Teladoc stock has cost Cathie Wood’s Ark Invest more than $2 billion in losses amid its recent implosion.
The disruptive investor had built its Teladoc stake to be its second largest position across all of its ETFs.
Even after Teladoc dropped almost 50% in a day last week, Ark bought more shares and said it remains bullish on the company.
On Thursday, Teladoc plunged nearly 50% to $33 per share after the company reported disappointed first-quarter earnings.
According to Cathie’s Ark, a website that tracks the daily trades of the innovation-focused investor, Ark’s stake in Teladoc across all of its ETFs has a weighted average cost of about $165 per share. Ark had purchased shares in Teladoc as high as $225 per share in 2021.
But Ark isn’t backing down from its bullishness on Teladoc, as the investment manager purchased more than 600,000 shares of the company on Thursday as the stock was in free-fall. Ark now owns 18.2 million shares in Teladoc worth about $615 million, which means Ark owns more than 11% of the company’s outstanding shares.
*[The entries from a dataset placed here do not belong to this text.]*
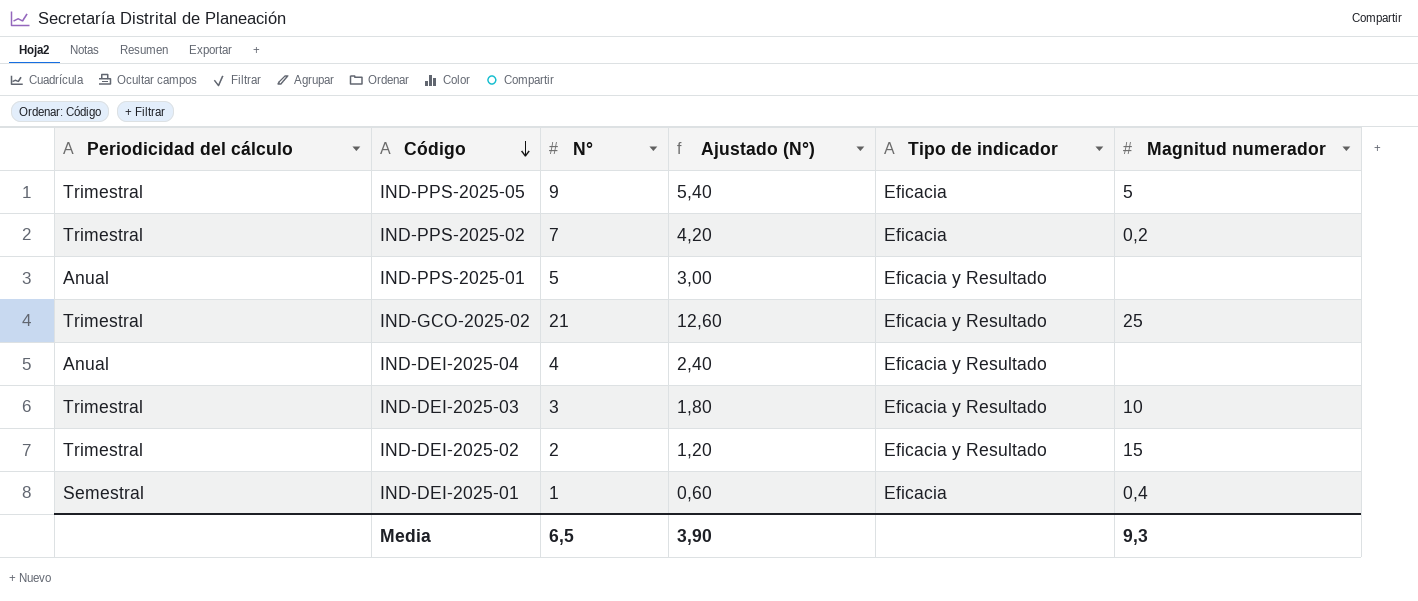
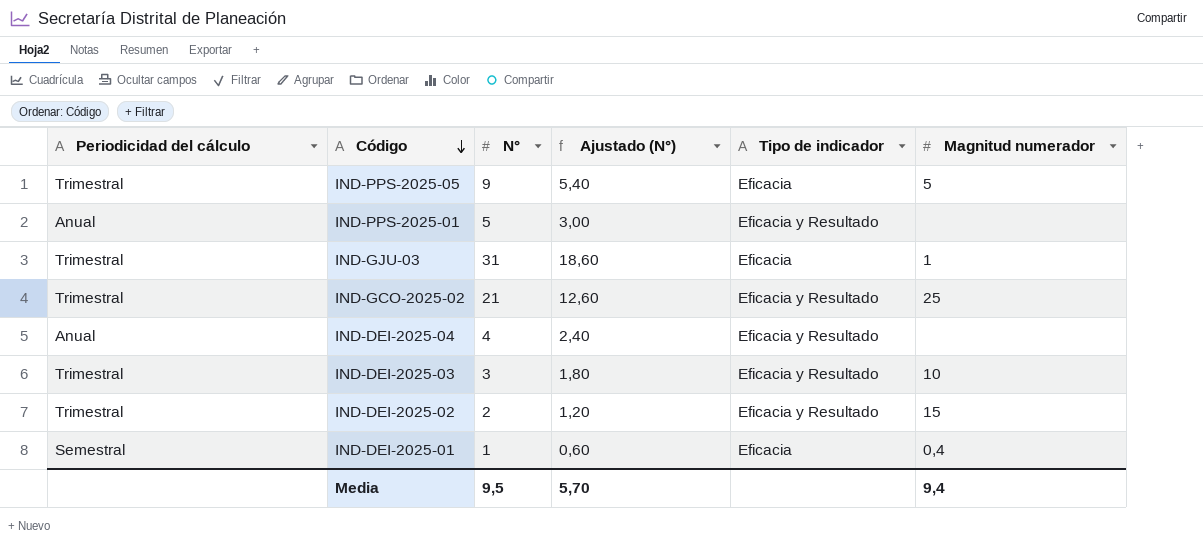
row IND-PPS-2025-02: Trimestral | 7 | 4,20 | Eficacia | 0,2 -> none
row IND-GJU-03: none -> Trimestral | 31 | 18,60 | Eficacia | 1
Media | N°: 6,5 -> 9,5
Media | Ajustado (N°): 3,90 -> 5,70
Media | Magnitud numerador: 9,3 -> 9,4

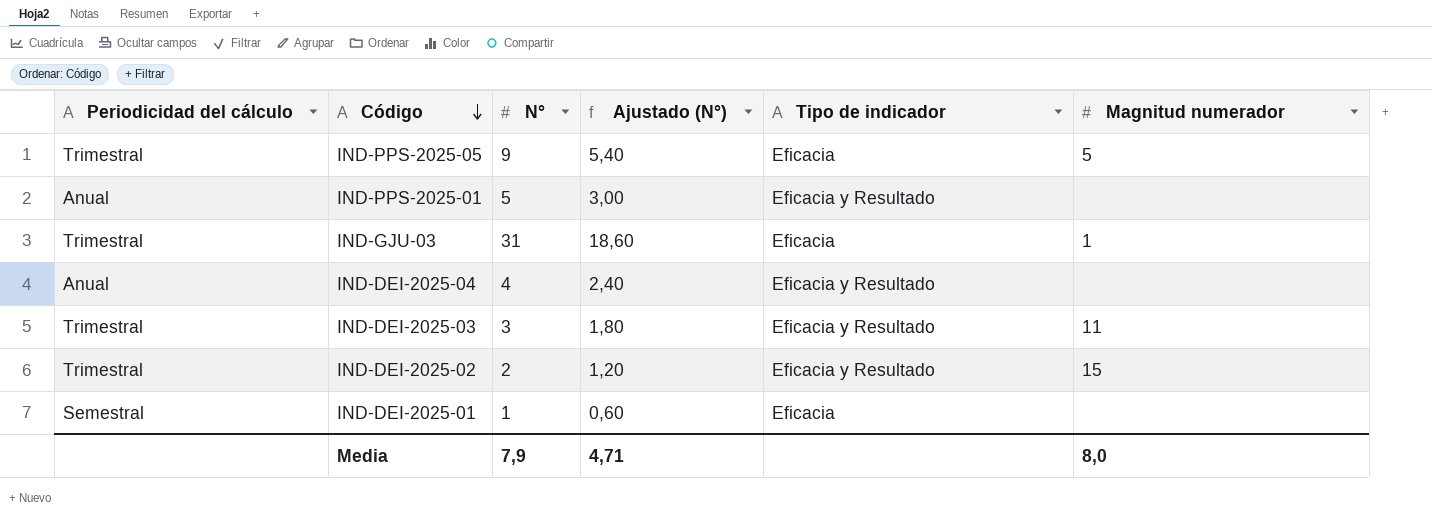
row IND-GCO-2025-02: Trimestral | 21 | 12,60 | Eficacia y Resultado | 25 -> none
IND-DEI-2025-03 | Magnitud numerador: 10 -> 11
IND-DEI-2025-01 | Magnitud numerador: 0,4 -> none
Media | N°: 9,5 -> 7,9
Media | Ajustado (N°): 5,70 -> 4,71
Media | Magnitud numerador: 9,4 -> 8,0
In an e-mail to its investors on Friday, Ark laid out why it remains bullish on Teladoc despite the disappointing earnings results and massive stock price decline.
“For perspective, Teladoc previously traded at these levels when it was cashflow negative in 2017. Compared to 2017, its visit volumes are 5x higher, its paid member count is twice as high, annual revenue is 5x higher, it is cashflow positive, and 1 in 6 Americans is a full Teladoc member,” Ark said.
Given that underlying business growth, ARK is committed to its Teladoc position, which recently fell from its second largest position across all of its ETFs to its eighth largest position.
“Our five-year thesis for Teladoc is built around the company’s transition from a general telehealth provider to a B2B enterprise solution for whole-person healthcare,” Ark told its investors.
“To measure the company’s progress, we track utilization – which has increased 160% since 2019 – multi-service adoption – which has increased from 67% to 78% over the past year – and competitive wins,” Ark said.
But while Teladoc may have grown its adjusted for non-cash stock-based compensation EBITDA considerably over the past few years, the company still lowered its profit outlook and is facing intense competition from other healthcare providers.
“Given the tumultuous market dynamics in digital care, management would have served shareholders and other stakeholders better with a strategy of under-promising and over-delivering. Nonetheless, we do believe that Teladoc’s long-term competitive position and product differentiation are unmatched, gearing it for superior growth over the long term,” Ark concluded.